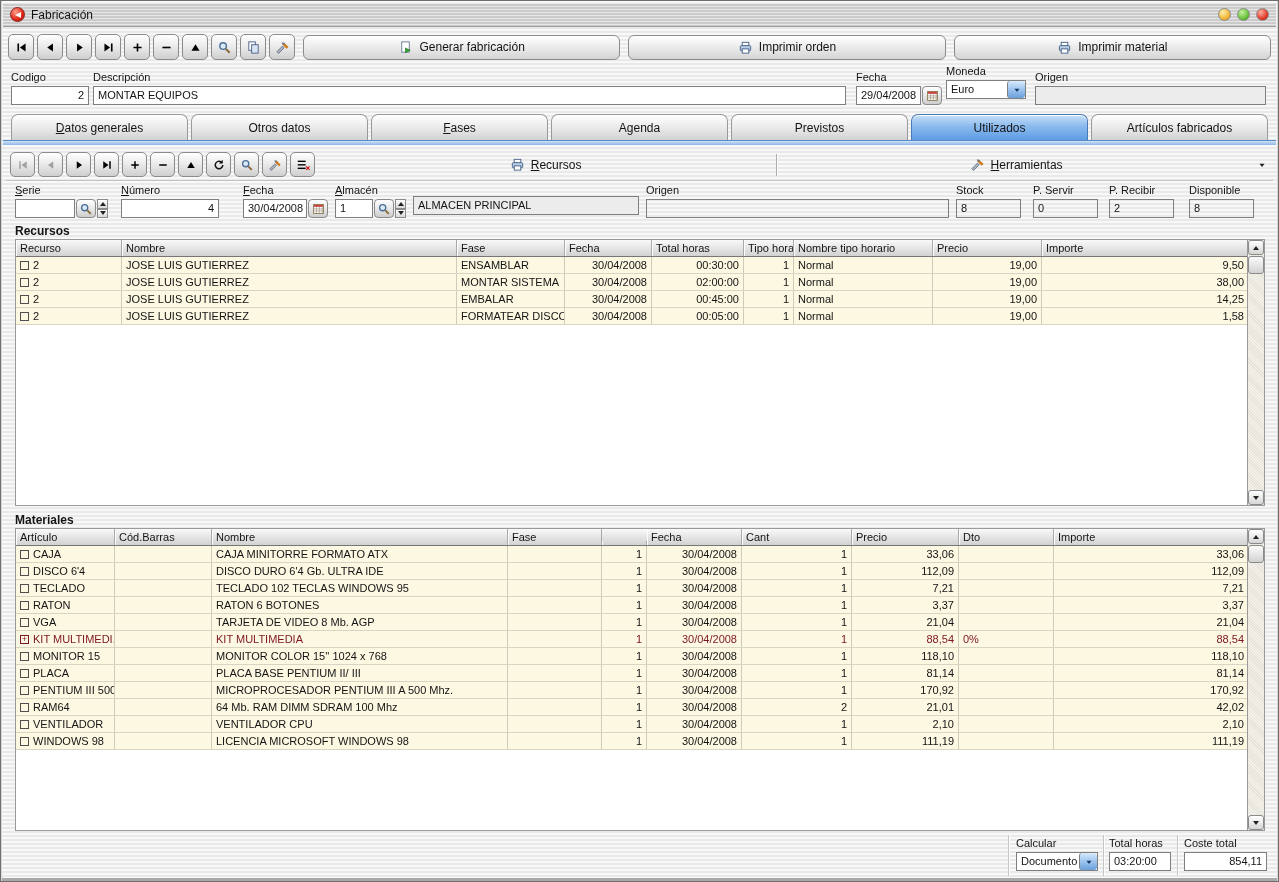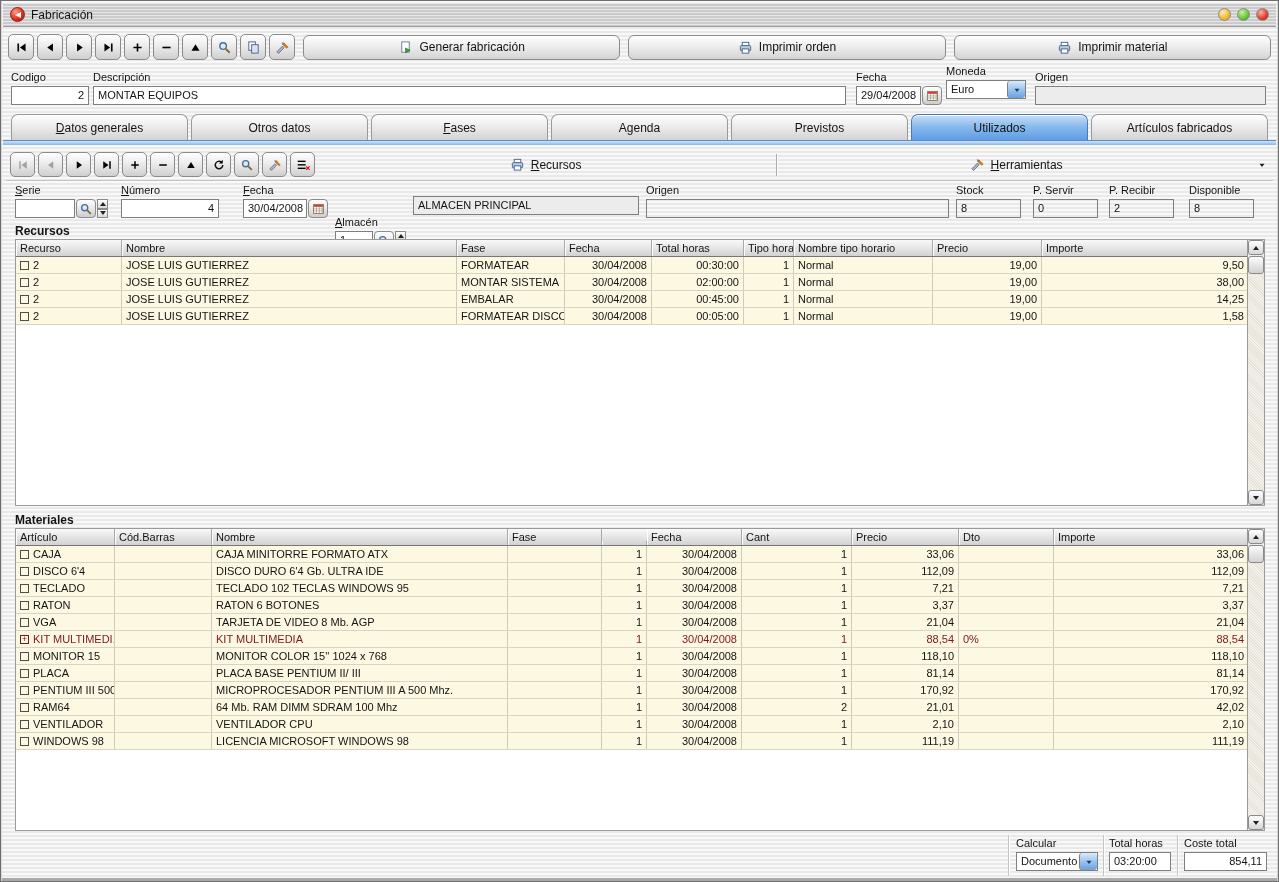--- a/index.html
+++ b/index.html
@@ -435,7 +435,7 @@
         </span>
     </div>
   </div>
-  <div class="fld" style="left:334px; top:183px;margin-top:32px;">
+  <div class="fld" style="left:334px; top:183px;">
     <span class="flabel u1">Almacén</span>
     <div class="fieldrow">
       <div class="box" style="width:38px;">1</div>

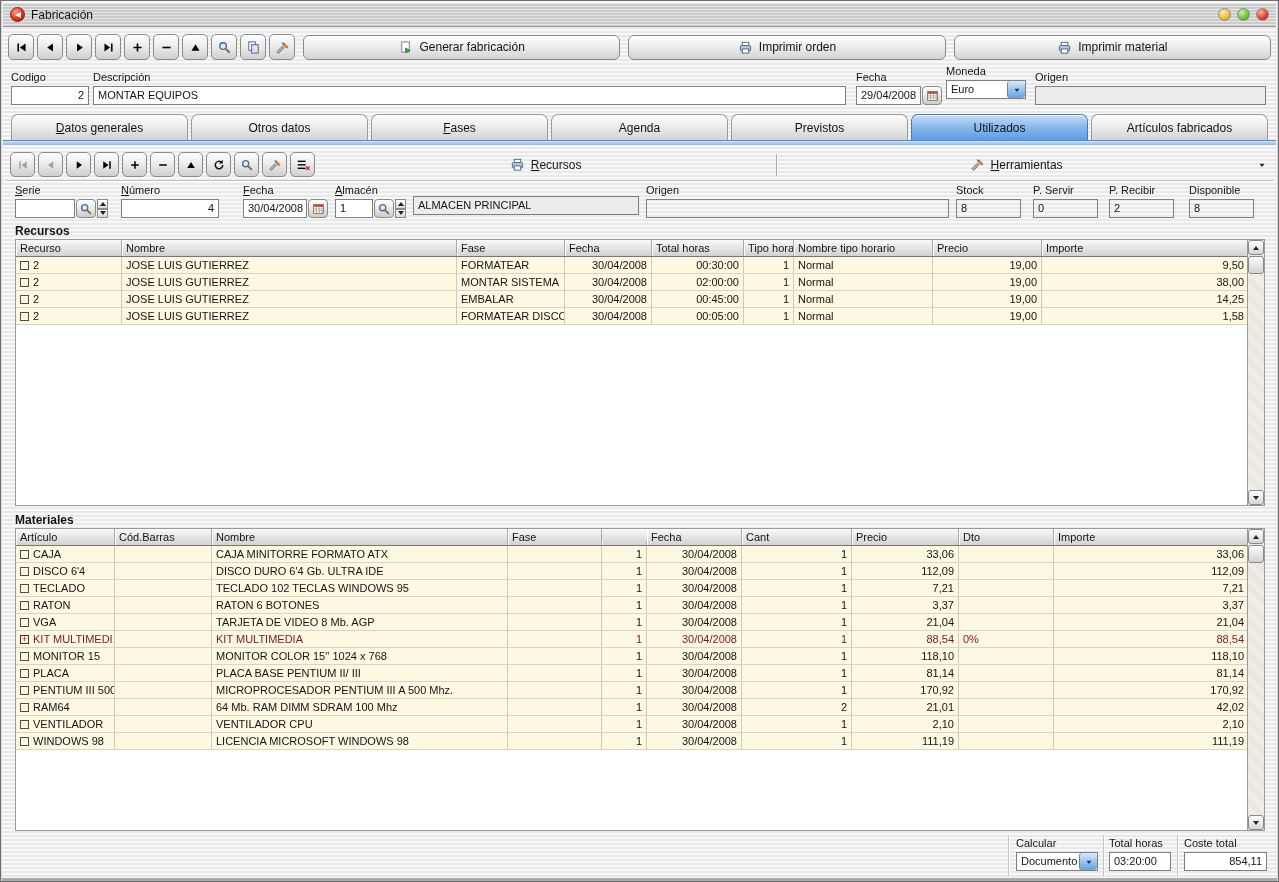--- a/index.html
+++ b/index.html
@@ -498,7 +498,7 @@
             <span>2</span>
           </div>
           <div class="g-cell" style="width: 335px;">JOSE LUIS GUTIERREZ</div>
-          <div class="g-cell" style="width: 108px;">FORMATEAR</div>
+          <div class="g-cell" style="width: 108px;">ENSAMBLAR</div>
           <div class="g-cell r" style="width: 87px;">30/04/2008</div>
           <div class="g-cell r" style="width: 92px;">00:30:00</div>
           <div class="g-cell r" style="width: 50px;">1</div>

####

▶ **Task**: If a record above contains a picture, leave the picture out and transcribe everything else exactly.

▶ **Finished task**:
--- a/index.html
+++ b/index.html
@@ -435,7 +435,7 @@
         </span>
     </div>
   </div>
-  <div class="fld" style="left:334px; top:183px;margin-top:32px;">
+  <div class="fld" style="left:334px; top:183px;">
     <span class="flabel u1">Almacén</span>
     <div class="fieldrow">
       <div class="box" style="width:38px;">1</div>

--- a/index.html
+++ b/index.html
@@ -498,7 +498,7 @@
             <span>2</span>
           </div>
           <div class="g-cell" style="width: 335px;">JOSE LUIS GUTIERREZ</div>
-          <div class="g-cell" style="width: 108px;">FORMATEAR</div>
+          <div class="g-cell" style="width: 108px;">ENSAMBLAR</div>
           <div class="g-cell r" style="width: 87px;">30/04/2008</div>
           <div class="g-cell r" style="width: 92px;">00:30:00</div>
           <div class="g-cell r" style="width: 50px;">1</div>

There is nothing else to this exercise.